From where he sat, he thrust the tip of the antenna through a gap in the door, easily bending the last few of the remaining prongs. Then he slid the other end back through the gap of the first vertical rail and released the pressure in his knees, hoping to ease the door back against his makeshift locking-bar.

There was no such grace. The instant he allowed his knees to bend, the door jolted inwards.

Budd's heart leapt as he feared the plan would fail, but then the edge of the door struck the antenna's pole with a clang and went rigid, trapped between the wedge and the weight of beasts beyond it.

 

If they were smart, we were screwed.

All they needed to do was release the pressure on the door and slide the aerial free. Then they could adjust their napkins, take out their knives and forks and chow down.

I tried not to think about the one who'd been smart enough to dodge my bullets.

Mind you, releasing the pressure would be easier said than done—what with their fellow flesh-munchers pushing from behind. Juliette had brought us some time.

I wanted to kiss her.

Again...

 

Still in a sitting position, Budd bumped himself up one step at a time. The hands reaching from the side of the staircase brushed his body, the fingertips trying to snare his clothes. He wriggled and batted them away until he was high enough that they couldn't reach him. When he got to his feet, Juliette wrapped her arms around him, burying her face into his chest. “You are safe,
Monsieur
Ashby.”

“Well,” Budd said, surveying the length of the alleyway, which was now packed with bodies, “I wouldn't go that far, peaches. But thanks.”

“Captain Brooks broke it from the wall. He is trying to open the door.”

“I hope he's quick. That won't hold long.”

Juliette released Budd and stepped back from him, going higher around the spiraling staircase. Suddenly, she screamed and reached to the back of her head. Too late, Budd saw the hand that had grabbed the collar of her leather jacket, pinching a handful of her dark hair in the process.
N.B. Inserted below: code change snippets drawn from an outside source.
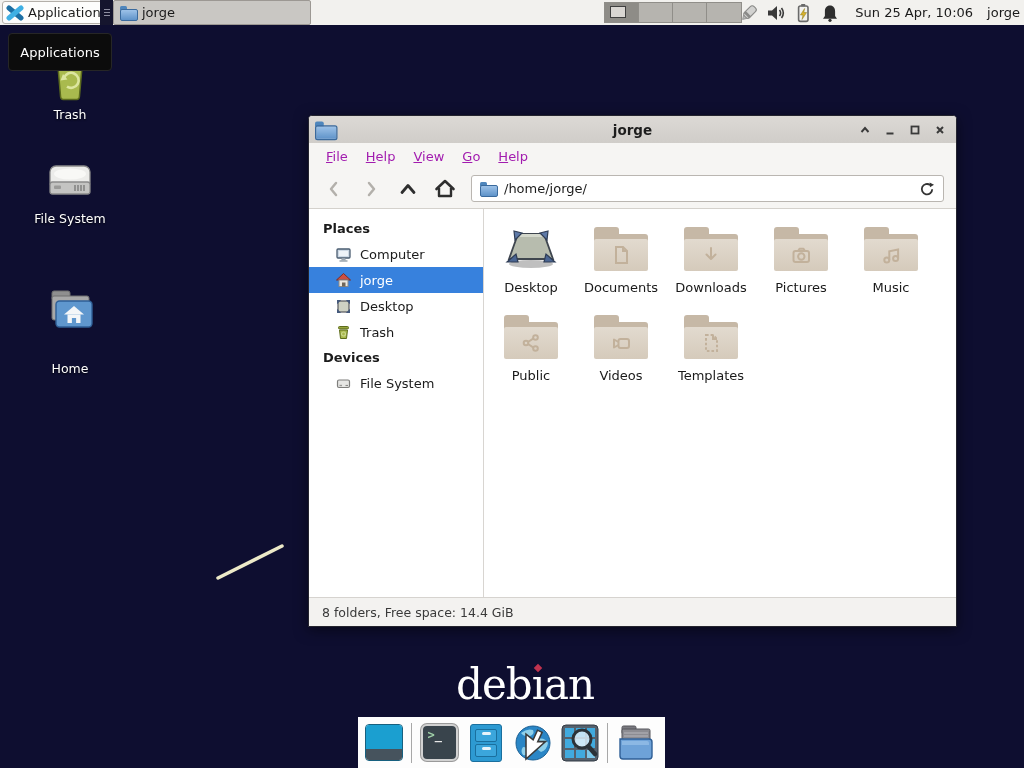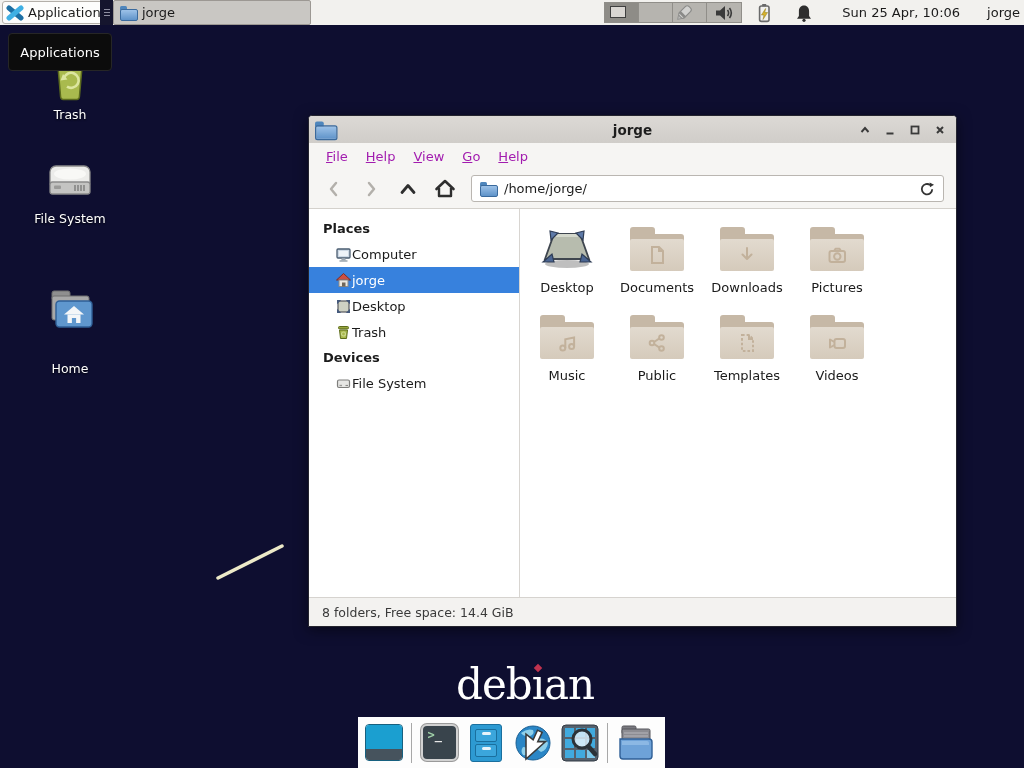--- a/index.html
+++ b/index.html
@@ -24,7 +24,7 @@
   .pager .ws.active { background:#8e8c87; }
   .pager .ws.active .win { position:absolute; left:5px; top:3px; width:16px; height:12px;
     background:#d9d6d2; border:1.5px solid #3f3f3f; }
-  .tray { position:absolute; right:4px; top:0; height:25px; display:flex; align-items:center; gap:20px; }
+  .tray { position:absolute; right:4px; top:0; height:25px; display:flex; align-items:center; gap:7px; }
   .tray .ticon { display:flex; align-items:center; justify-content:center; width:20px; height:22px; }
   .tray .clock, .tray .user { font-size:13px; color:#1a1a1a; }
   .tray .clock { margin-left:8px; }

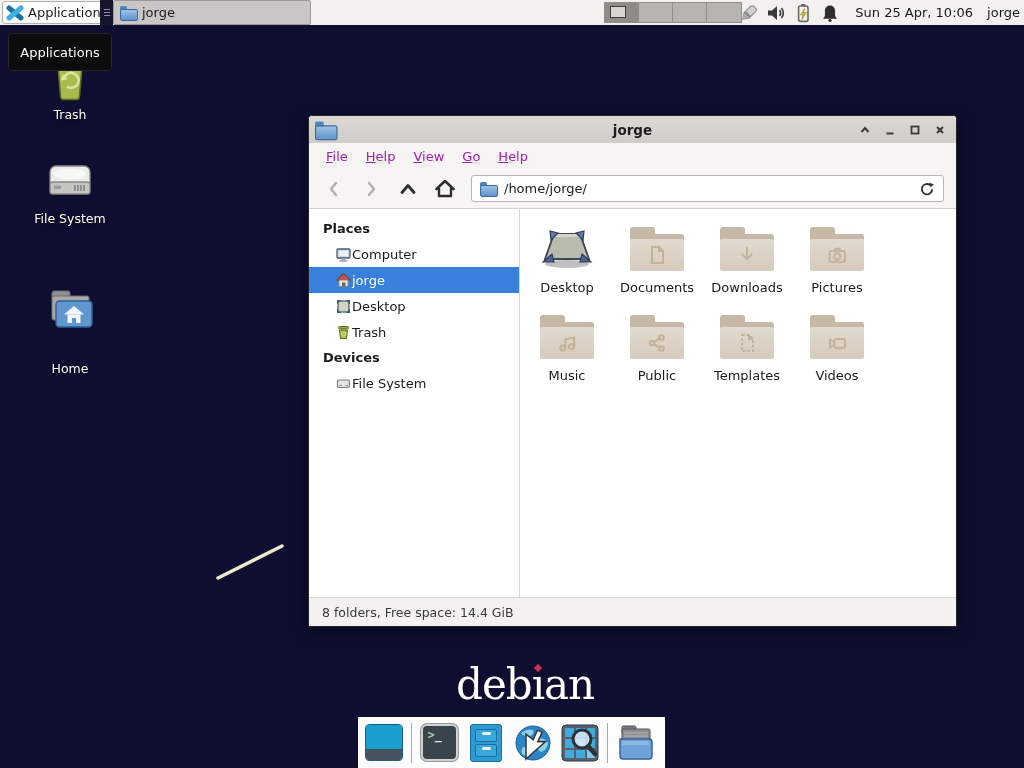--- a/index.html
+++ b/index.html
@@ -70,7 +70,7 @@
     border-radius:3px; display:flex; align-items:center; padding:0 8px; gap:8px; }
   .pathbar .pathtext { flex:1; font-size:13px; color:#1a1a1a; }
   .wbody { flex:1; display:flex; min-height:0; }
-  .sidebar { width:211px; flex:none; background:#fff; border-right:1px solid #d8d5d1; padding-top:7px; }
+  .sidebar { width:175px; flex:none; background:#fff; border-right:1px solid #d8d5d1; padding-top:7px; }
   .side-header { padding:5px 0 5px 14px; font-size:13px; font-weight:bold; color:#1b1b1b; }
   .side-row { height:26px; display:flex; align-items:center; gap:0; padding-left:26px;
     font-size:13px; color:#1b1b1b; }

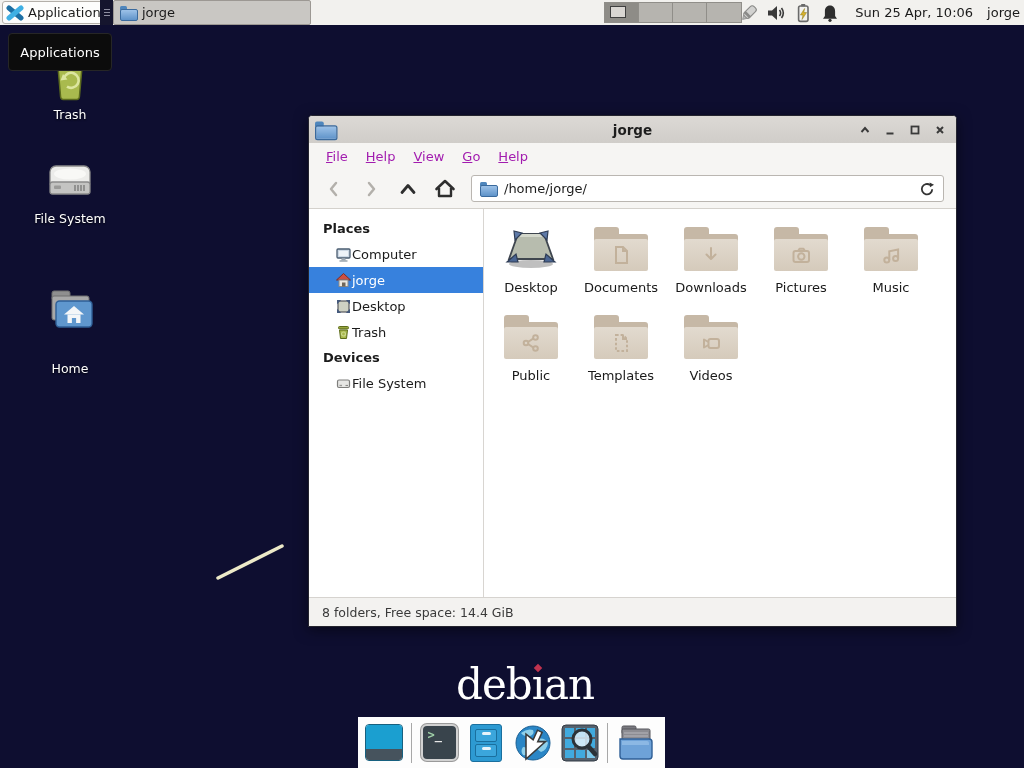--- a/index.html
+++ b/index.html
@@ -72,7 +72,7 @@
   .wbody { flex:1; display:flex; min-height:0; }
   .sidebar { width:175px; flex:none; background:#fff; border-right:1px solid #d8d5d1; padding-top:7px; }
   .side-header { padding:5px 0 5px 14px; font-size:13px; font-weight:bold; color:#1b1b1b; }
-  .side-row { height:26px; display:flex; align-items:center; gap:0; padding-left:26px;
+  .side-row { height:26px; display:flex; align-items:center; gap:8px; padding-left:26px;
     font-size:13px; color:#1b1b1b; }
   .side-row.selected { background:#3781dd; color:#fff; }
   .side-row svg { flex:none; }

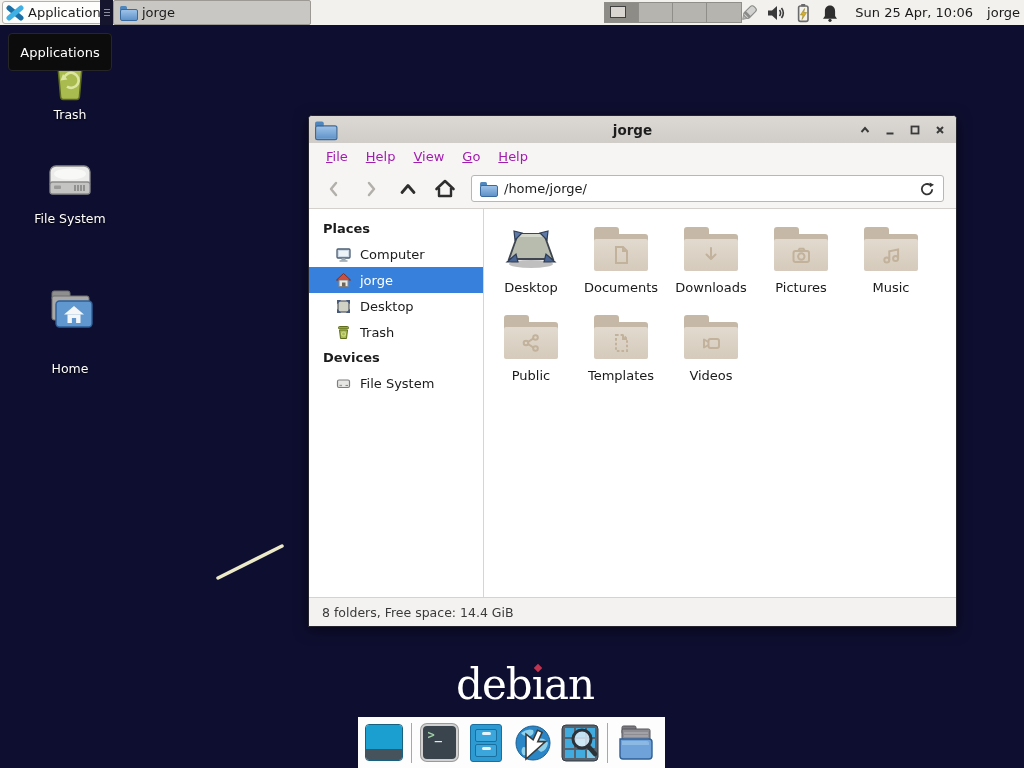--- a/index.html
+++ b/index.html
@@ -461,6 +461,22 @@
                 <span class="tab"></span>
                 <span class="back"></span>
                 <span class="front">
+            <svg width="22" height="22" viewBox="0 0 22 22" fill="none" stroke="#c2b19b" stroke-width="2" stroke-linejoin="round">
+              <rect x="8.5" y="7" width="10.5" height="9" rx="2"></rect>
+              <path d="M8.5,10 L4,7.5 v8 L8.5,13"></path>
+            </svg>
+          </span>
+              </span>
+            </span>
+          <span class="flabel">Videos</span>
+        </div>
+
+        <div class="fitem">
+          <span class="icobox">
+              <span class="ficon">
+                <span class="tab"></span>
+                <span class="back"></span>
+                <span class="front">
             <svg width="22" height="22" viewBox="0 0 22 22" fill="none" stroke="#c2b19b" stroke-width="2">
               <path d="M6,3 h7 l4,4 v12 h-11 z" stroke-dasharray="2.6 2"></path>
                     <path d="M13,3 v4 h4"></path>
@@ -469,22 +485,6 @@
               </span>
             </span>
           <span class="flabel">Templates</span>
-        </div>
-
-        <div class="fitem">
-          <span class="icobox">
-              <span class="ficon">
-                <span class="tab"></span>
-                <span class="back"></span>
-                <span class="front">
-            <svg width="22" height="22" viewBox="0 0 22 22" fill="none" stroke="#c2b19b" stroke-width="2" stroke-linejoin="round">
-              <rect x="8.5" y="7" width="10.5" height="9" rx="2"></rect>
-              <path d="M8.5,10 L4,7.5 v8 L8.5,13"></path>
-            </svg>
-          </span>
-              </span>
-            </span>
-          <span class="flabel">Videos</span>
         </div>
 
       </div>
The beast yanked her off-balance, pulling her towards the outside.

She jerked like a rag doll to break free, but she could not escape.

Budd looked along the extended arm to see a bald-headed man's face squeezed between the vertical railings, his face distorted with savagery. The beast had climbed the outside of the staircase and was ten feet above the alley floor, well beyond the reach of his massed brethren.

Budd knocked Juliette aside and rammed the barrel of his Glock into the man's snarling face. He fired before the beast could react. While blood and bone sprayed out like crimson rain, the limp body fell away from the railings, landing upon the fast-movers below.

They dragged it down out of sight.

Juliette sunk to her knees on the steps, her hands nursing the back of her neck. From the way her body shuddered, Budd could tell she was sobbing.